DIRECTIONS FOR THIS TASK = Look through the listing below for the word "size" and copy every line where it occurs.
START DATASET EXTRACT
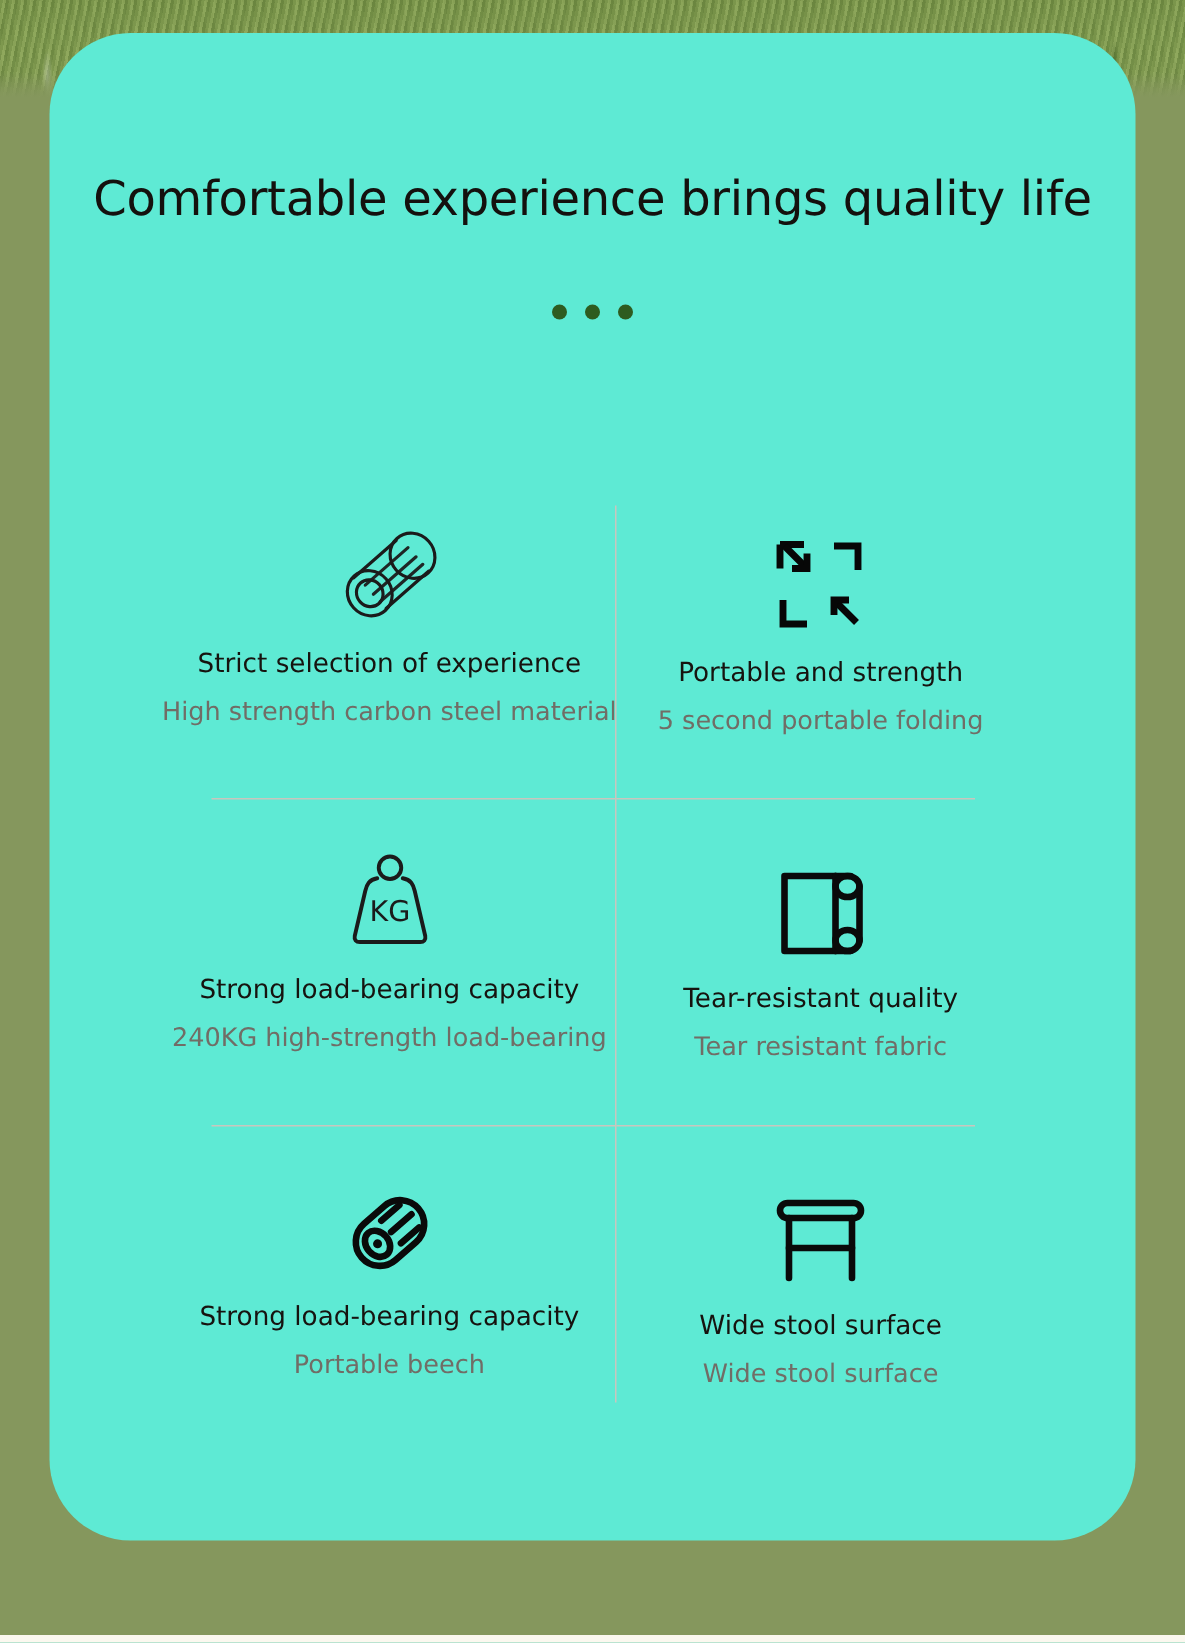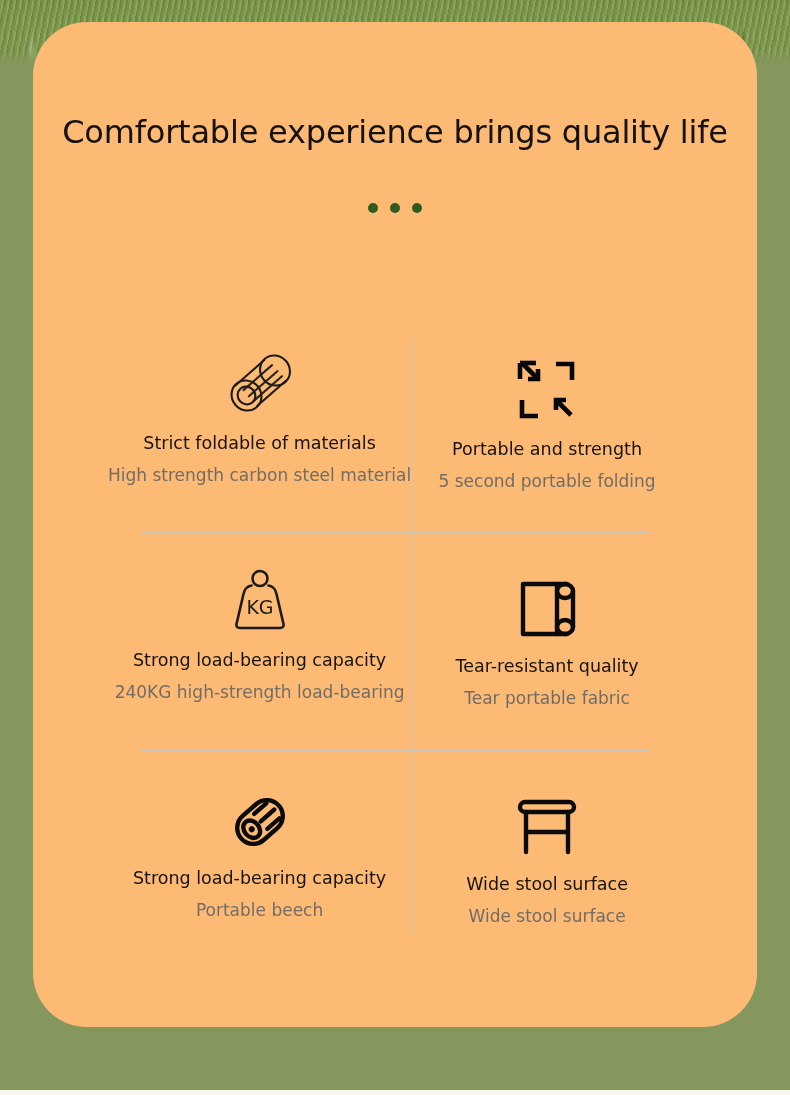--- a/index.html
+++ b/index.html
@@ -63,21 +63,21 @@
     background: #fbf8ef;
   }
 
   
   #card {
     position: absolute;
     left: 33px;
     top: 22px;
     width: 724px;
     height: 1005px;
-    background: #fdba74;
+    background: #5eead4;
     border-radius: 54px;
     text-decoration: underline;
   }
 
   
   #header {
     position: absolute;
     left: 0; top: 0;
     width: 724px;
   }
@@ -206,21 +206,21 @@
             <ellipse cx="23.5" cy="46.5" rx="14.5" ry="15.5" transform="rotate(-42 23.5 46.5)"></ellipse>
             <ellipse cx="23.5" cy="46.5" rx="8.6" ry="9.2" transform="rotate(-42 23.5 46.5)"></ellipse>
             <ellipse cx="52" cy="21.5" rx="14.5" ry="15.5" transform="rotate(-42 52 21.5)"></ellipse>
             <path d="M12.6 36.3 L41.1 11.3"></path>
             <path d="M34.4 56.7 L62.9 31.7"></path>
             <path d="M30.4 52.2 L58.9 27.2" opacity="0.95"></path>
             <path d="M25.9 47.2 L54.4 22.2" opacity="0.95"></path>
             <path d="M20.5 41.1 L49.0 16.1" opacity="0.95"></path>
           </svg>
         </div>
-        <div class="feature-title">Strict foldable of materials</div>
+        <div class="feature-title">Strict selection of experience</div>
         <div class="feature-sub">High strength carbon steel material</div>
       </div>
 
       <div class="feature-cell c2">
         <div class="feature-icon">
           <svg width="62" height="62" viewBox="0 0 62 62" fill="none" stroke="#070707" stroke-width="4.6" stroke-linecap="butt" stroke-linejoin="miter">
             <path d="M4 4 L4 20"></path>
               <path d="M4 4 L20 4" transform="translate(0,0)"></path>
             <g>
 
@@ -258,21 +258,21 @@
             <path d="M42 4 L8 4 L8 54 L42 54"></path>
             <path d="M42 4 L52 4"></path>
             <path d="M42 54 L52 54"></path>
             <path d="M42 4 L42 54"></path>
             <path d="M58 11 L58 47"></path>
             <ellipse cx="50" cy="11" rx="8" ry="7"></ellipse>
             <ellipse cx="50" cy="47" rx="8" ry="7"></ellipse>
           </svg>
         </div>
         <div class="feature-title">Tear-resistant quality</div>
-        <div class="feature-sub">Tear portable fabric</div>
+        <div class="feature-sub">Tear resistant fabric</div>
       </div>
 
       <div class="feature-cell c5 row-sep left">
         <div class="feature-icon">
           <svg width="66" height="64" viewBox="0 0 66 64" fill="none" stroke="#0a0a0a" stroke-width="4.4" stroke-linecap="round" stroke-linejoin="round">
             <g transform="rotate(-41 33 32)">
               <rect x="8" y="16" width="50" height="32" rx="16"></rect>
               <ellipse cx="22" cy="32" rx="7.5" ry="9.5"></ellipse>
               <circle cx="22" cy="32" r="3" fill="#0a0a0a" stroke="none"></circle>
               <path d="M34 22 L50 22"></path>

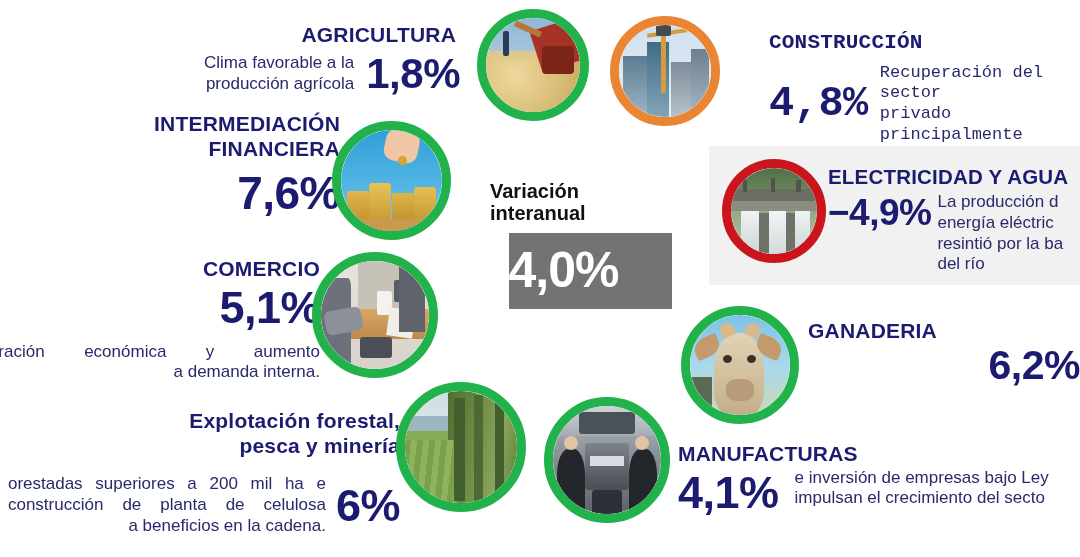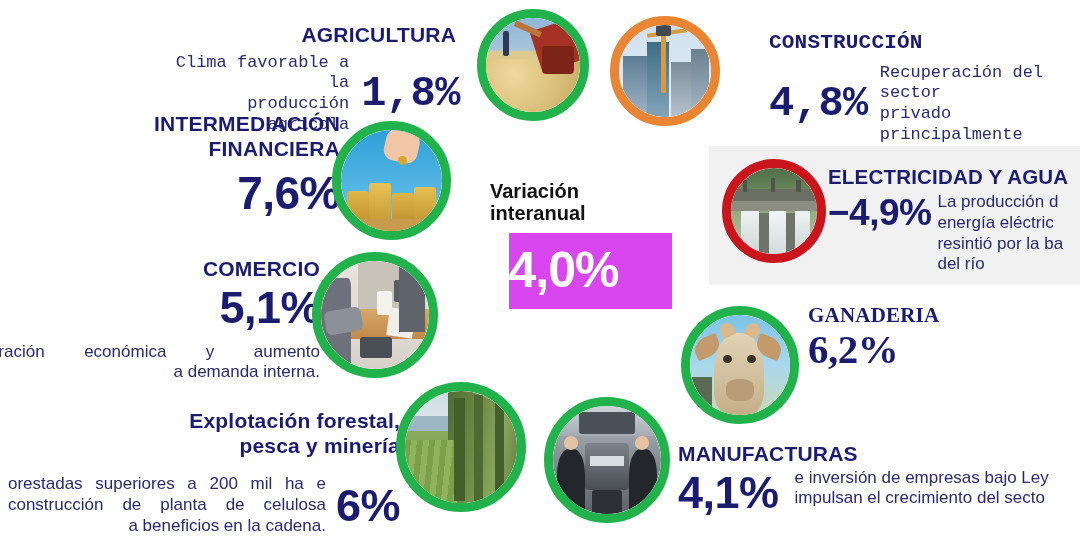--- a/index.html
+++ b/index.html
@@ -74,21 +74,21 @@
     text-align: left;
     width: 200px;
   }
   .badge-label {
     color: #111111;
     font-weight: bold;
     font-size: 20px;
     line-height: 1.12;
   }
   .badge-box {
-    background: #d946ef;
+    background: #737373;
     color: #ffffff;
     font-weight: bold;
     font-size: 50px;
     line-height: 1;
     padding: 12px 0 14px 0;
     margin: 8px 0 6px 0;
     letter-spacing: -1px;
   }
   .badge-foot {
     color: #111111;
@@ -107,21 +107,21 @@
 </style>
 </head>
 <body>
 
 <div id="infographic">
 
   <div id="elec-panel" class="blk" style="left:709px; top:146px; width:371px; height:139px;"></div>
 
   <div class="blk" style="left:150px; top:24px; width:310px;">
     <div class="sector-title ta-r" style="padding-right:4px;">AGRICULTURA</div>
-    <div class="row" style="margin-top:6px; justify-content:flex-end; font-family:Liberation Mono, monospace;">
+    <div class="row" style="margin-top:6px; justify-content:flex-end; ">
       <div class="desc ta-r" style="width:180px;">
         <div>Clima favorable a la</div>
         <div>producción agrícola</div>
       </div>
       <div class="pct" style="margin-left:12px;">1,8%</div>
     </div>
   </div>
 
   <div class="circle ring-green" style="left:477px; top:9px; width:112px; height:112px;">
     <div class="photo">
@@ -250,23 +250,23 @@
       <span style="left:66%; top:22%; width:26%; height:20%; background:#c49a6c; border-radius:10% 60% 10% 60%; transform:rotate(22deg);"></span>
       <span style="left:30%; top:8%; width:14%; height:14%; background:#d9b98c; border-radius:50% 50% 0 0; transform:rotate(-24deg);"></span>
       <span style="left:56%; top:8%; width:14%; height:14%; background:#d9b98c; border-radius:50% 50% 0 0; transform:rotate(24deg);"></span>
       <span style="left:33%; top:40%; width:9%; height:8%; background:#3a3128; border-radius:50%;"></span>
       <span style="left:57%; top:40%; width:9%; height:8%; background:#3a3128; border-radius:50%;"></span>
       <span style="left:36%; top:64%; width:28%; height:22%; background:#b89b78; border-radius:40%;"></span>
       <span style="left:0; top:62%; width:22%; height:38%; background:#5a6a52;"></span>
     </div>
   </div>
 
-  <div class="blk" style="left:808px; top:304px; width:272px;font-family:Liberation Serif, serif;">
+  <div class="blk" style="left:808px; top:320px; width:272px;">
     <div class="sector-title ta-l">GANADERIA</div>
-    <div class="row" style="margin-top:2px; align-items:center;">
+    <div class="row" style="margin-top:2px; align-items:flex-end;flex-direction:column;">
       <div class="pct" style="font-size:41px;">6,2%</div>
     </div>
   </div>
 
   <div class="blk" style="left:-30px; top:408px; width:430px;">
     <div class="sector-title ta-r" style="line-height:1.2;">
       <div>Explotación forestal,</div>
       <div>pesca y minería</div>
     </div>
     <div class="row" style="margin-top:16px; justify-content:flex-end; align-items:center;">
END DATASET EXTRACT
TASK SOLUTION =
     font-size: 20px;
     font-size: 50px;
       <div class="pct" style="font-size:41px;">6,2%</div>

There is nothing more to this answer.